-- What the task asks --
Return the line containing "2008: 13060898 -> none" together with every later line up to the end of the records, exactly and with no pictures; return nothing else.

[Change detection outputs]
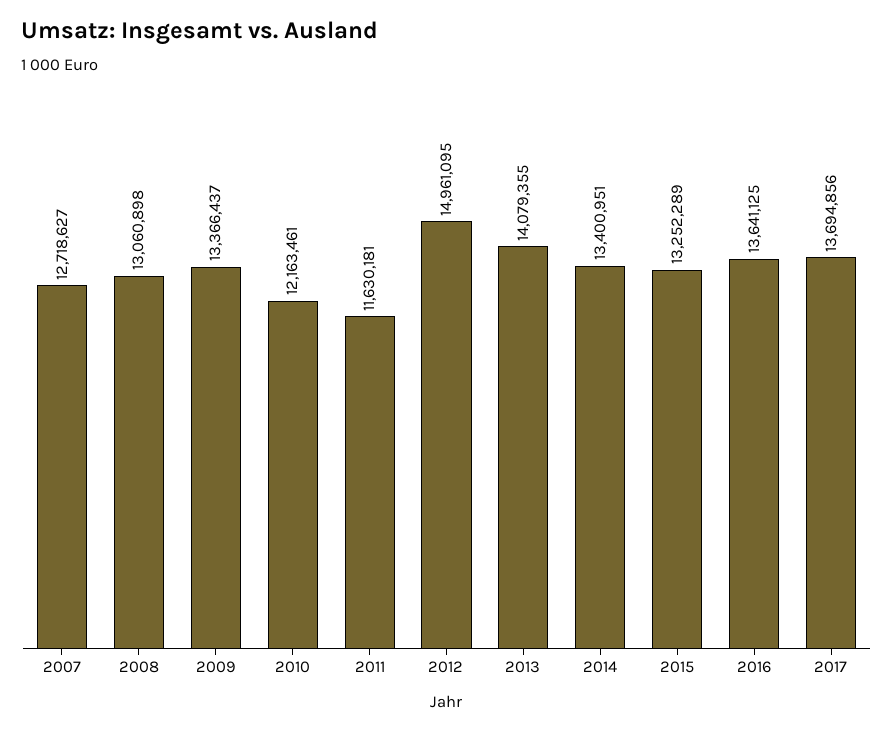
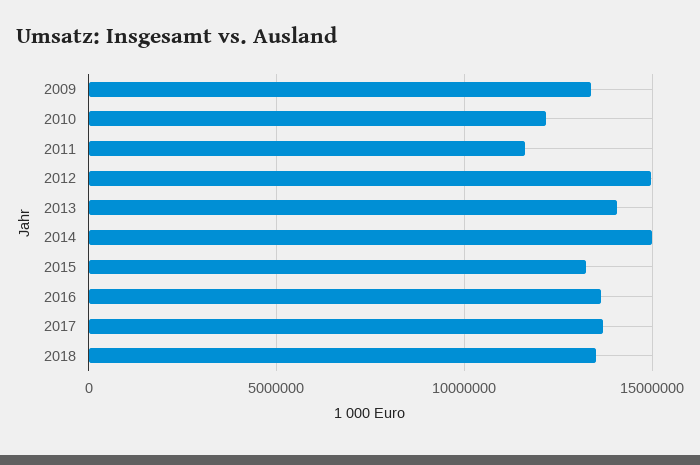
2007: 12718627 -> none
2008: 13060898 -> none
2014: 13400951 -> 15000000
2018: none -> 13500000

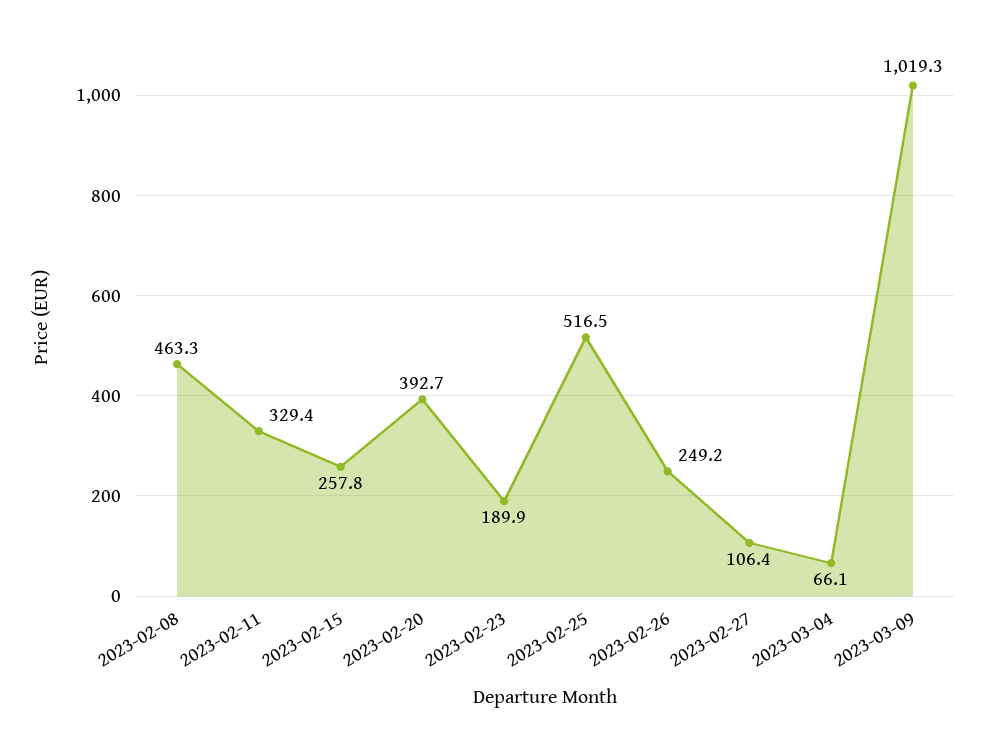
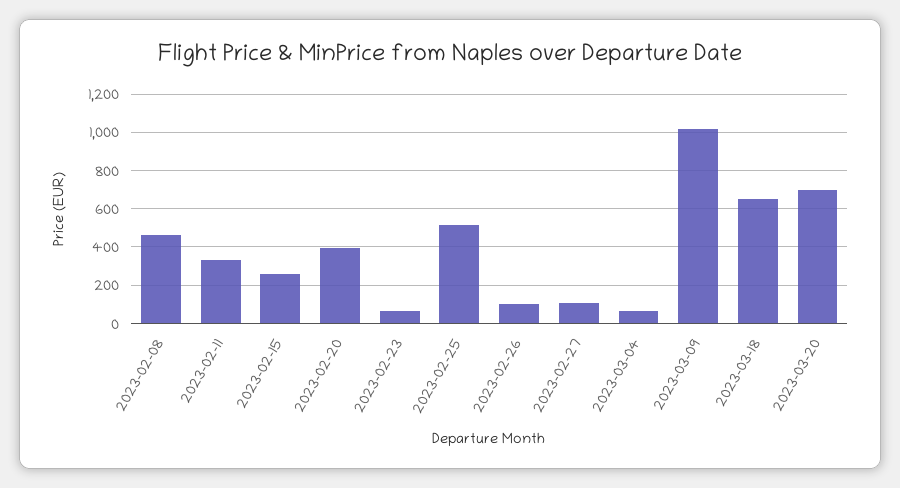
2023-02-23: 189.9 -> 50
2023-02-26: 249.2 -> 100
2023-03-18: none -> 650
2023-03-20: none -> 700

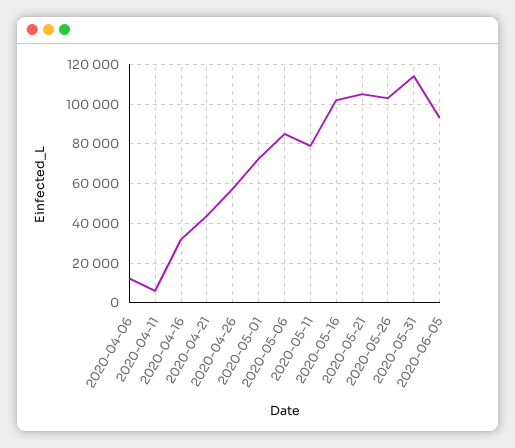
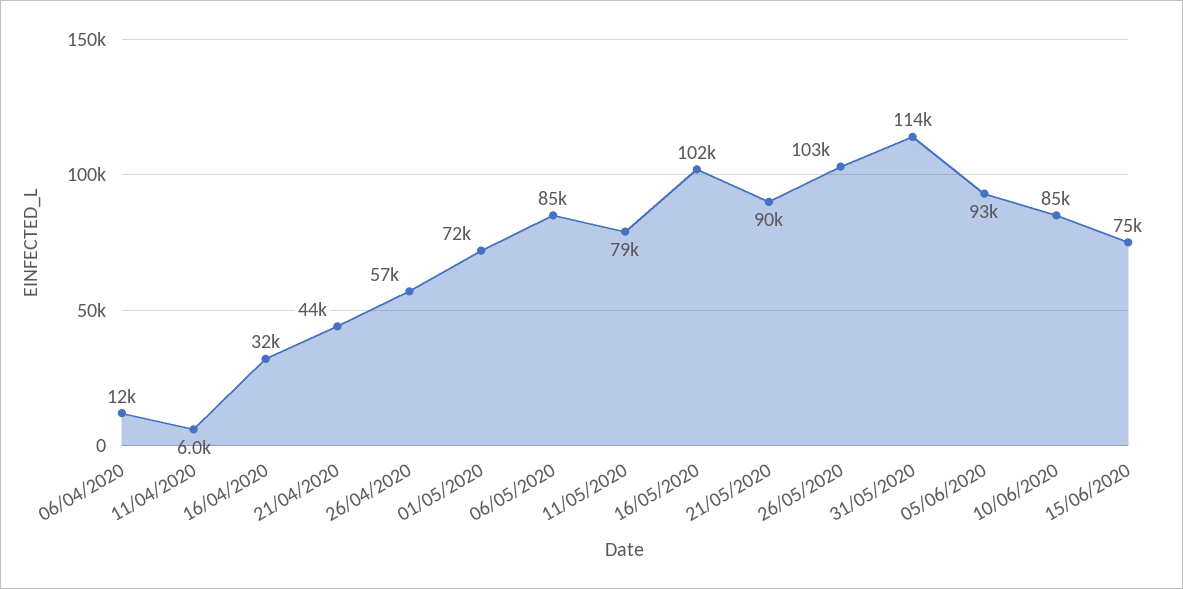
2020-05-21: 105000 -> 90000
10/06/2020: none -> 85000
15/06/2020: none -> 75000

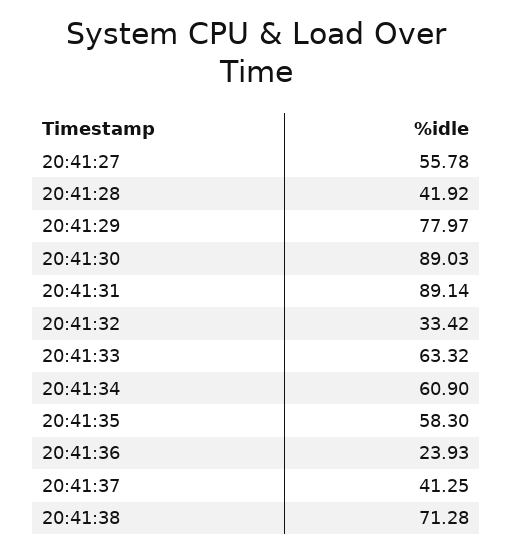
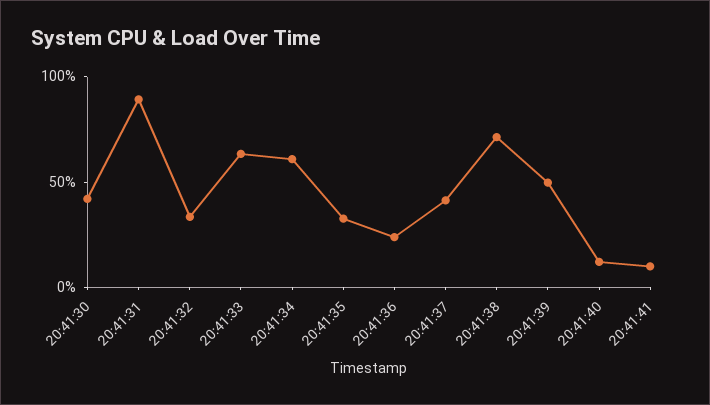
20:41:27: 55.78 -> none
20:41:28: 41.92 -> none
20:41:29: 77.97 -> none
20:41:30: 89.03 -> 40
20:41:35: 58.3 -> 30
20:41:39: none -> 50
20:41:40: none -> 10
20:41:41: none -> 10

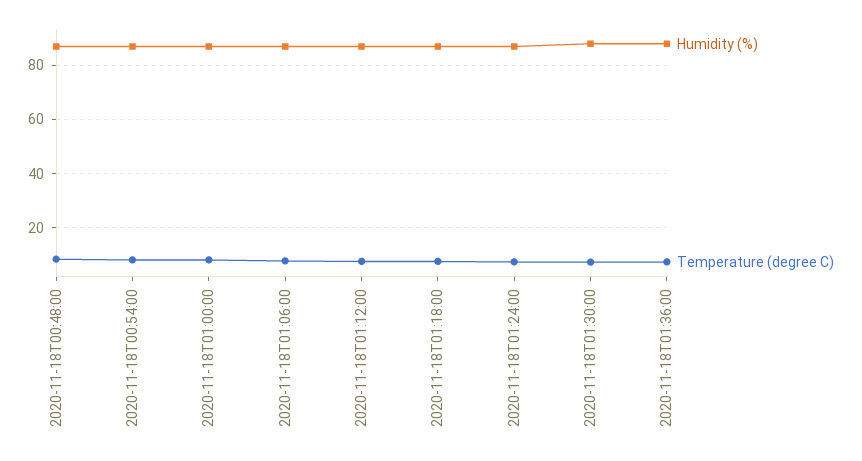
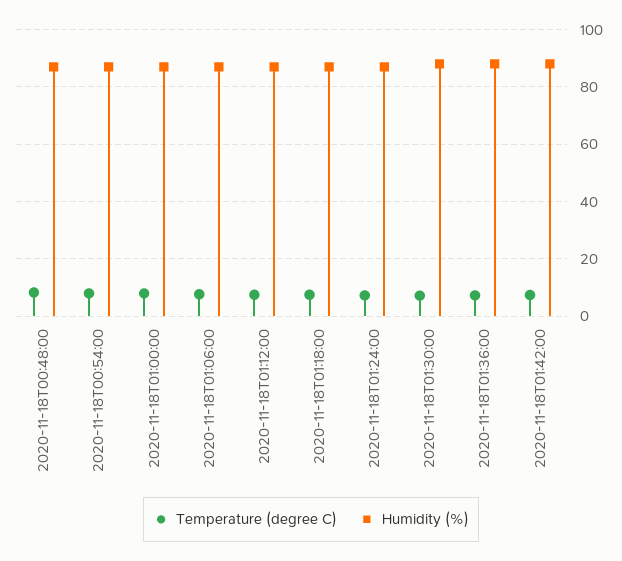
Temperature (degree C), 2020-11-18T01:42:00: none -> 7.5
Humidity (%), 2020-11-18T01:42:00: none -> 87.5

-- Answer space --
2008: 13060898 -> none
2014: 13400951 -> 15000000
2018: none -> 13500000

2023-02-23: 189.9 -> 50
2023-02-26: 249.2 -> 100
2023-03-18: none -> 650
2023-03-20: none -> 700

2020-05-21: 105000 -> 90000
10/06/2020: none -> 85000
15/06/2020: none -> 75000

20:41:27: 55.78 -> none
20:41:28: 41.92 -> none
20:41:29: 77.97 -> none
20:41:30: 89.03 -> 40
20:41:35: 58.3 -> 30
20:41:39: none -> 50
20:41:40: none -> 10
20:41:41: none -> 10

Temperature (degree C), 2020-11-18T01:42:00: none -> 7.5
Humidity (%), 2020-11-18T01:42:00: none -> 87.5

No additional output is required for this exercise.